Rocky Mountain (56th Annual) and Cordilleran (100th Annual) Joint Meeting (May 3–5, 2004)

Paper No. 5
Presentation Time: 9:20 AM

EOCENE FLOW OF PARTIALLY MOLTEN CRUST IN THE NORTH AMERICAN CORDILLERA


TEYSSIER, Christian, KRUCKENBERG, Seth and WHITNEY, Donna L., Geology & Geophysics, Univ of Minnesota, Minneapolis, MN 55455, teyssier@umn.edu

Orogeny is characterized by crustal thickening, abundant partial melting, and the formation of continental plateaux. Geodynamic models have shown that partially molten crust may flow laterally in a channel or vertically in diapirs and redistribute mass and heat in the orogen. Therefore, channel and diapiric flows are first-order mechanisms controlling the evolution of orogens.

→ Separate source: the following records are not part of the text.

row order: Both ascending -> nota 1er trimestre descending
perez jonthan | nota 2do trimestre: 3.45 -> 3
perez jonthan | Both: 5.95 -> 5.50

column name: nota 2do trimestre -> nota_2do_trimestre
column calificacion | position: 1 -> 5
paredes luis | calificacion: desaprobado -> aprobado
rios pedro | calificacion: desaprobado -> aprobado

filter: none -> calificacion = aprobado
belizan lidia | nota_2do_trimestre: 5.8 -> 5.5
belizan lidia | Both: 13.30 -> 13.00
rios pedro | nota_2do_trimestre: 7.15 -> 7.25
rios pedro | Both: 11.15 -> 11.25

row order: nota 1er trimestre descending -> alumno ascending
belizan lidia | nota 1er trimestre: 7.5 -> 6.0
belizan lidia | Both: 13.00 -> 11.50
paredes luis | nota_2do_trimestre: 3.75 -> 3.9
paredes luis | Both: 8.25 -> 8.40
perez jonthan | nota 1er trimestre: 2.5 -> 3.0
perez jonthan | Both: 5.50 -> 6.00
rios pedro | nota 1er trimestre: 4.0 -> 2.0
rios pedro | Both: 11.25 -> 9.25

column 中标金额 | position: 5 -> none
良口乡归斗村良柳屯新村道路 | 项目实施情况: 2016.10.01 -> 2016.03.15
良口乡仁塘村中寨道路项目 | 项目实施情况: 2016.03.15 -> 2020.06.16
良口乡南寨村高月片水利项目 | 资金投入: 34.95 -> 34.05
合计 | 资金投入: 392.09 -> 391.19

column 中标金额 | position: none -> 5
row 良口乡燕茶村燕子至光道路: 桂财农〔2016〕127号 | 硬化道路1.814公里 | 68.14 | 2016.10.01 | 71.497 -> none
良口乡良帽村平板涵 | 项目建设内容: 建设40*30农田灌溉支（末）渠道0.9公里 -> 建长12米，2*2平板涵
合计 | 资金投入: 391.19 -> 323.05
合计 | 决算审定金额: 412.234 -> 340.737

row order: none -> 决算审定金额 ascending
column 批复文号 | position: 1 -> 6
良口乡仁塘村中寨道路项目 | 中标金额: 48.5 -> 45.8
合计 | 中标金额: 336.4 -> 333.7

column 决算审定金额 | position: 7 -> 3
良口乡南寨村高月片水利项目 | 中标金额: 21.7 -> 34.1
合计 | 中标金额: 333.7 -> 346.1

The Shuswap (British Columbia) and Okanogan-Kettle (eastern Washington state) metamorphic core complexes display migmatite terrains that have preserved the memory of channel and diapiric flow in their structures, fabrics, and metamorphic evolution. In these core complexes migmatite terrains are exposed immediately beneath the detachment mylonites. In the Shuswap, the detachment is coated by 60-55 Ma leucogranitic laccoliths in which the study of magmatic to solid-state fabrics, using the anisotropy of magnetic susceptibility, suggests that the metamorphic core complex formed by symmetrical crustal boudinage, with a kinematic axis located at the center of the core complex. This fabric is deformed by the N-S elongated Thor-Odin dome located along the eastern edge of the core complex and right under the Columbia River detachment. The Thor-Odin dome is surrounded by cascading folds and contains subdomes. The Okanogan-Kettle core complex also displays a symmetric kinematic pattern, with the Okanogan detachment in the west, the Kettle detachment in the east, and the development of en-echelon rift basins, such as the Republic graben (~50 Ma fill), at the center of the complex. Two migmatite domes, elongated NW-SE, parallel to the migmatitic as well as mylonitic lineation, are present in the immediate footwall of the Okanogan detachment. Cascading folds on the NE and SW flanks of the elongated domes suggest diapiric rise of the domes. In both the Shuswap and the Okanogan-Kettle domes, high-grade amphibolites display spectacular decompression textures - symplectite of spinel+cordierite on kyanite/sillimanite. Thermobarometric analyses indicate a P history from > 10 kbar to ~ 4 kbar. This decompression is partly related to the diapiric rise of domes that are eventually exhumed by detachment tectonics. Therefore, during the transition from thick crust to collapse stage, the partially molten crust transfers mass and heat vertically and laterally, resulting in the formation of domes.